**Your instructions**
Could you reproduce every entry as it stands, leaving the pictures behind?

[Material shown]

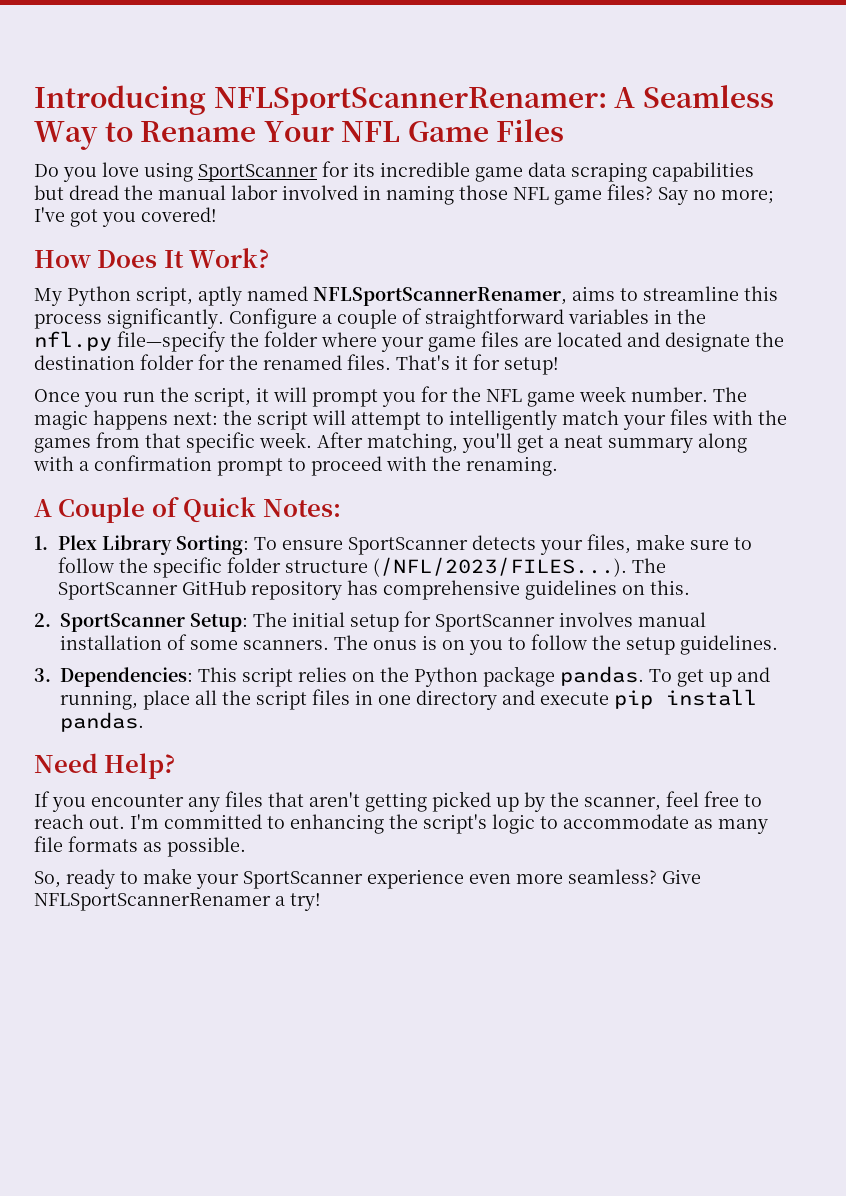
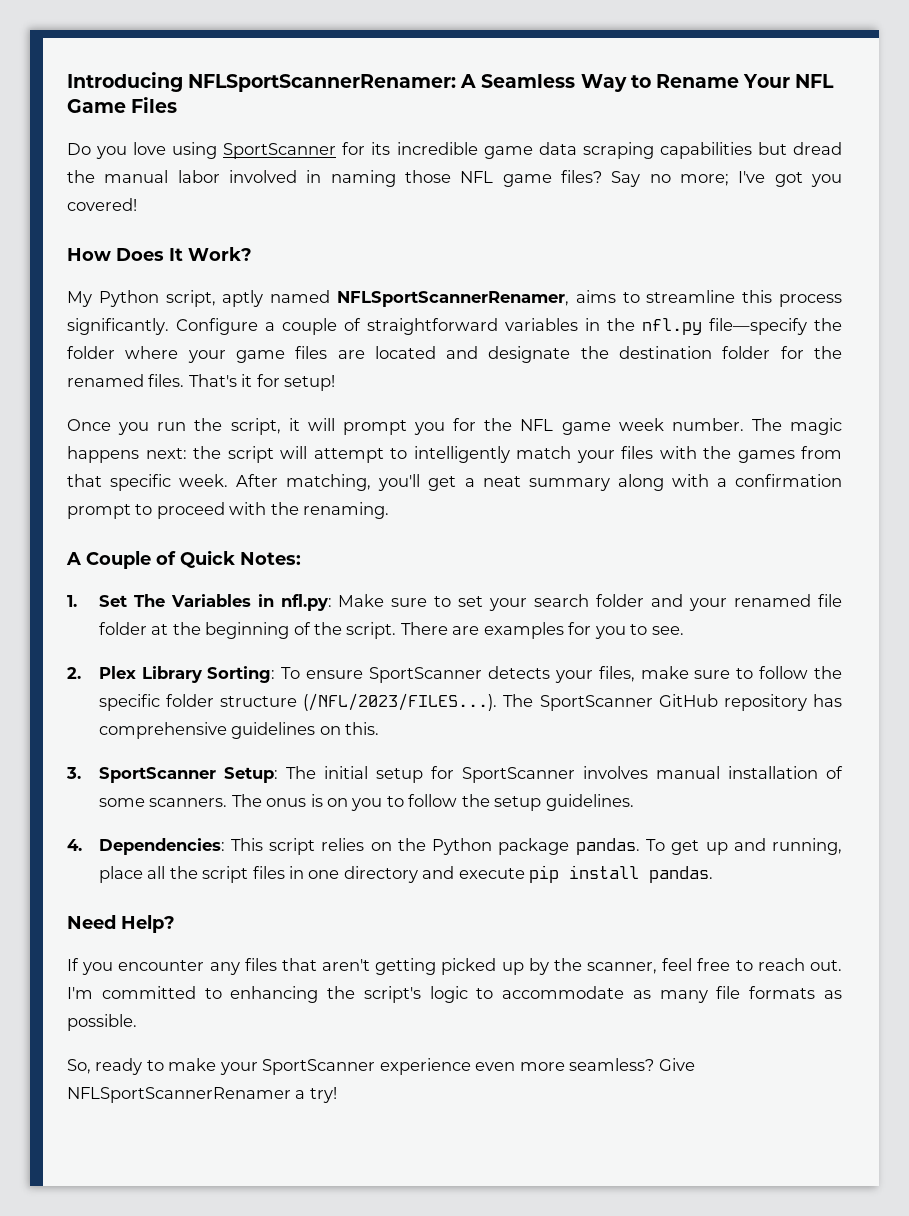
- 1. Plex Library Sorting: To ensure SportScanner detects your files, make sure to follow the specific folder structure (/NFL/2023/FILES...). The SportScanner GitHub repository has comprehensive guidelines on this.
+ 1. Set The Variables in nfl.py: Make sure to set your search folder and your renamed file folder at the beginning of the script. There are examples for you to see.
+ 2. Plex Library Sorting: To ensure SportScanner detects your files, make sure to follow the specific folder structure (/NFL/2023/FILES...). The SportScanner GitHub repository has comprehensive guidelines on this.
- 2. SportScanner Setup: The initial setup for SportScanner involves manual installation of some scanners.
+ 3. SportScanner Setup: The initial setup for SportScanner involves manual installation of some scanners.
- 3. Dependencies: This script relies on the Python package pandas.
+ 4. Dependencies: This script relies on the Python package pandas.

[/Material shown]

**Written answer**
- 1. Plex Library Sorting: To ensure SportScanner detects your files, make sure to follow the specific folder structure (/NFL/2023/FILES...). The SportScanner GitHub repository has comprehensive guidelines on this.
+ 1. Set The Variables in nfl.py: Make sure to set your search folder and your renamed file folder at the beginning of the script. There are examples for you to see.
+ 2. Plex Library Sorting: To ensure SportScanner detects your files, make sure to follow the specific folder structure (/NFL/2023/FILES...). The SportScanner GitHub repository has comprehensive guidelines on this.
- 2. SportScanner Setup: The initial setup for SportScanner involves manual installation of some scanners.
+ 3. SportScanner Setup: The initial setup for SportScanner involves manual installation of some scanners.
- 3. Dependencies: This script relies on the Python package pandas.
+ 4. Dependencies: This script relies on the Python package pandas.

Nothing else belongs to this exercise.